[Stored data]
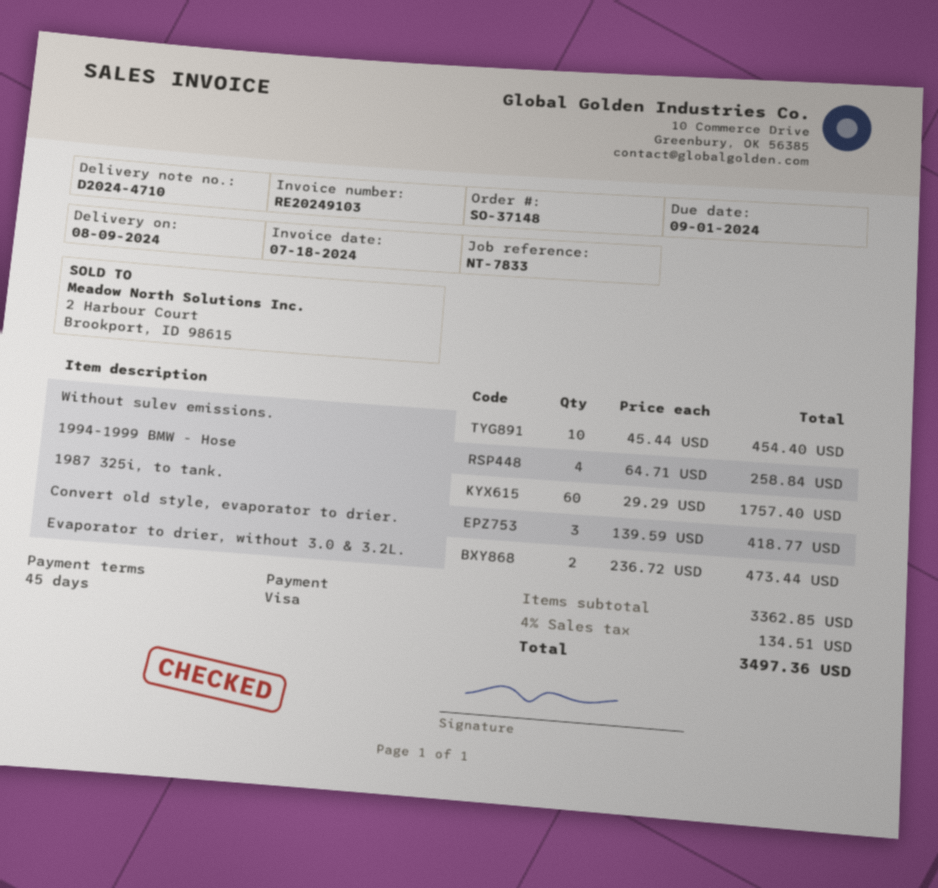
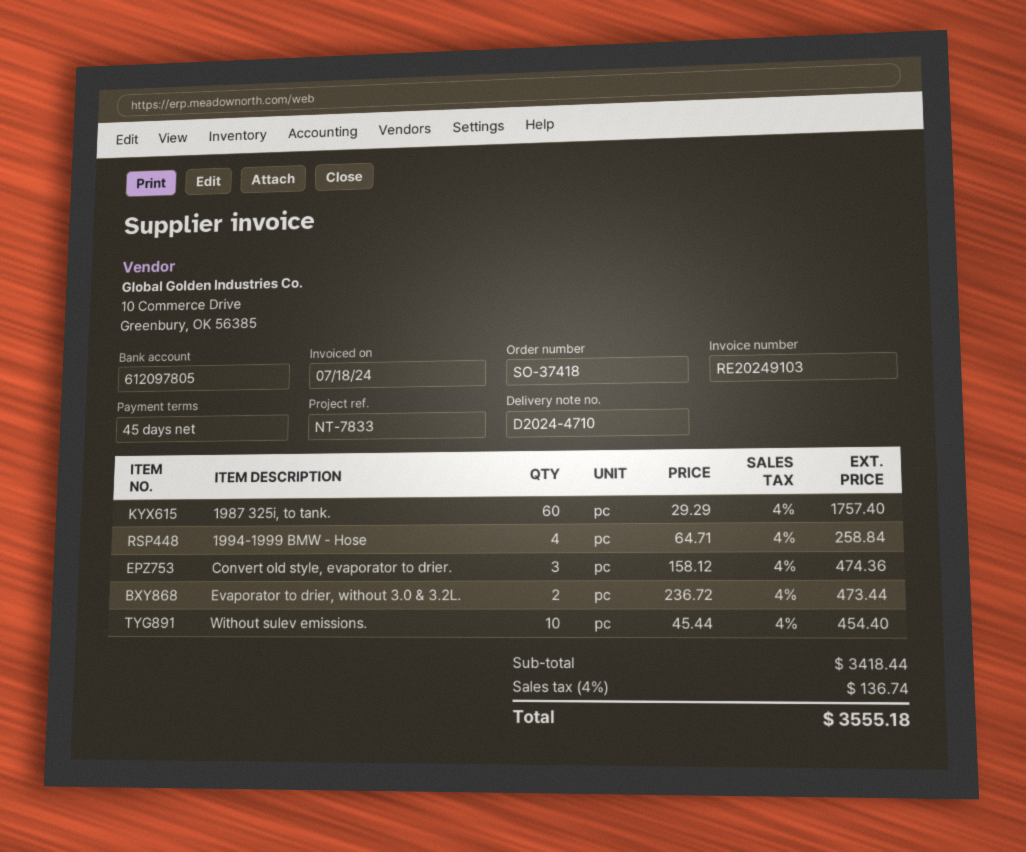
order number: SO-37148 -> SO-37418
Convert old style, evaporator to drier.: 3 x 139.59 = 418.77 -> 3 x 158.12 = 474.36
subtotal: 3362.85 -> 3418.44
tax: 4% = 134.51 -> 4% = 136.74
total: 3497.36 -> 3555.18

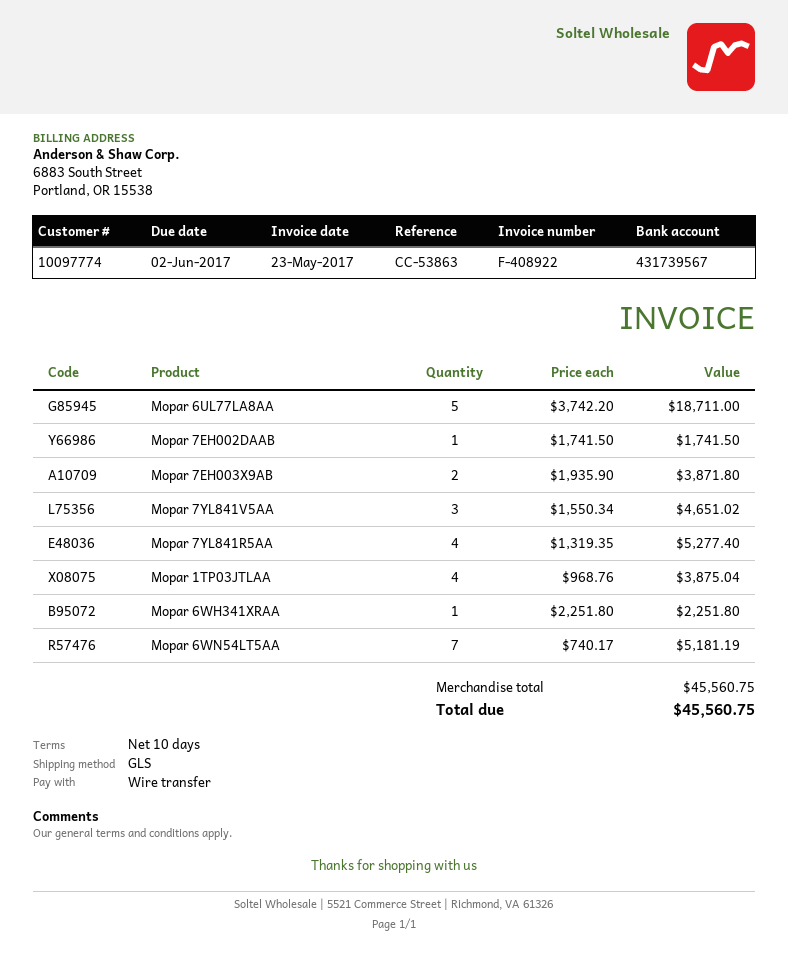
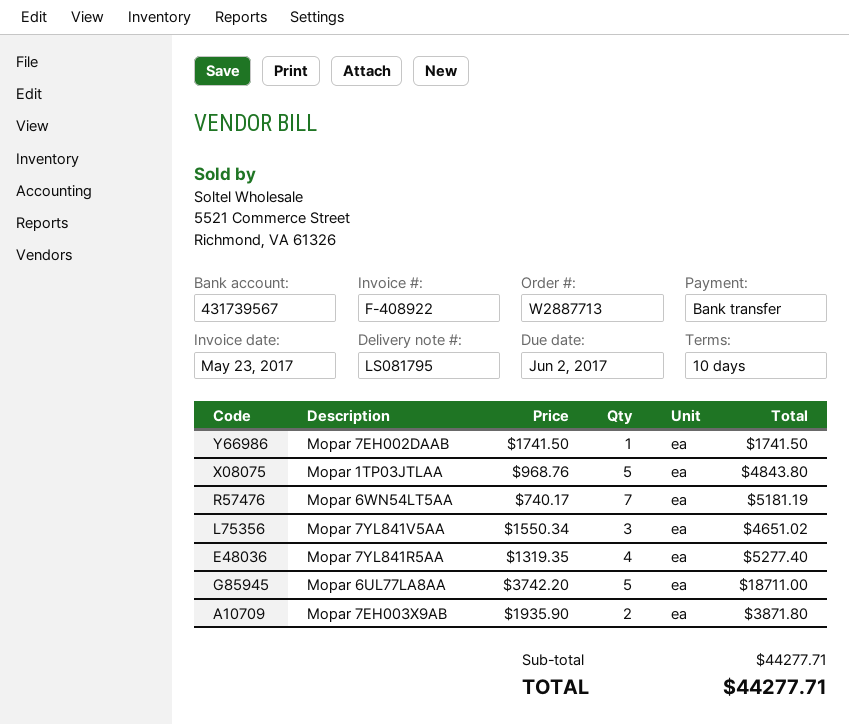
Mopar 1TP03JTLAA: 4 x 968.76 = 3875.04 -> 5 x 968.76 = 4843.80
Mopar 6WH341XRAA: 1 x 2251.80 = 2251.80 -> none
subtotal: 45560.75 -> 44277.71
total: 45560.75 -> 44277.71

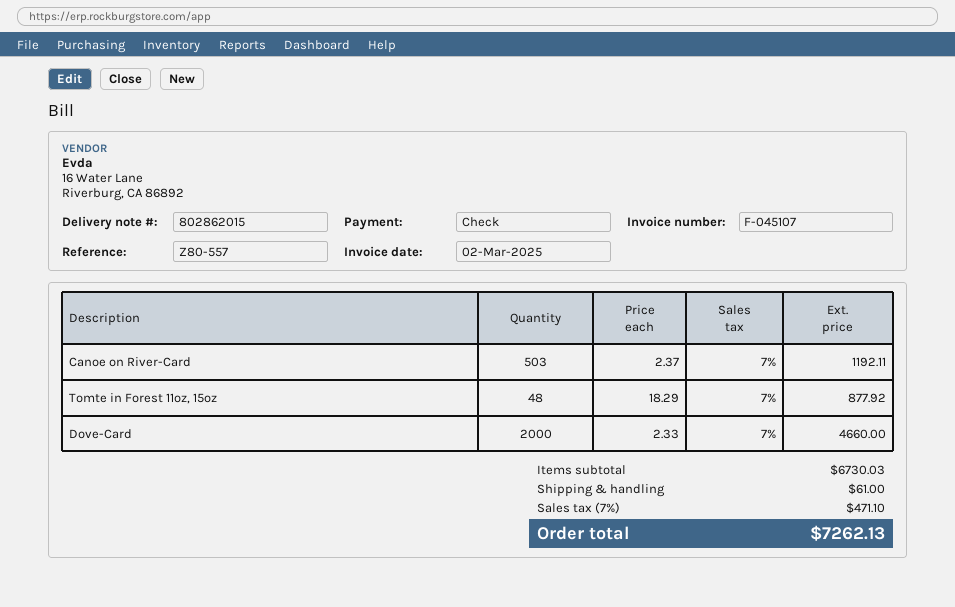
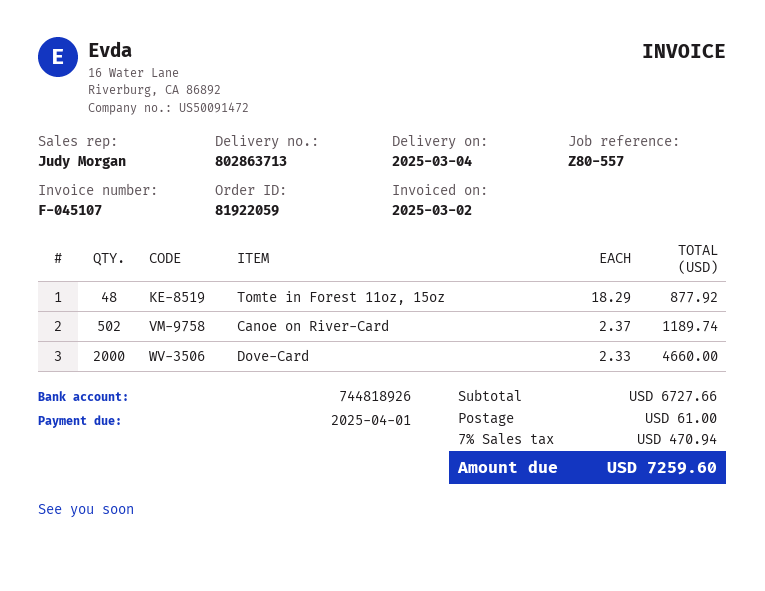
delivery note number: 802862015 -> 802863713
Canoe on River-Card: 503 x 2.37 = 1192.11 -> 502 x 2.37 = 1189.74
subtotal: 6730.03 -> 6727.66
tax: 7% = 471.10 -> 7% = 470.94
total: 7262.13 -> 7259.60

→ WORK INSTRUCTION
Apart from the images, every line above needs to be printed again exactly.

→ WRITTEN SOLUTION
order number: SO-37148 -> SO-37418
Convert old style, evaporator to drier.: 3 x 139.59 = 418.77 -> 3 x 158.12 = 474.36
subtotal: 3362.85 -> 3418.44
tax: 4% = 134.51 -> 4% = 136.74
total: 3497.36 -> 3555.18

Mopar 1TP03JTLAA: 4 x 968.76 = 3875.04 -> 5 x 968.76 = 4843.80
Mopar 6WH341XRAA: 1 x 2251.80 = 2251.80 -> none
subtotal: 45560.75 -> 44277.71
total: 45560.75 -> 44277.71

delivery note number: 802862015 -> 802863713
Canoe on River-Card: 503 x 2.37 = 1192.11 -> 502 x 2.37 = 1189.74
subtotal: 6730.03 -> 6727.66
tax: 7% = 471.10 -> 7% = 470.94
total: 7262.13 -> 7259.60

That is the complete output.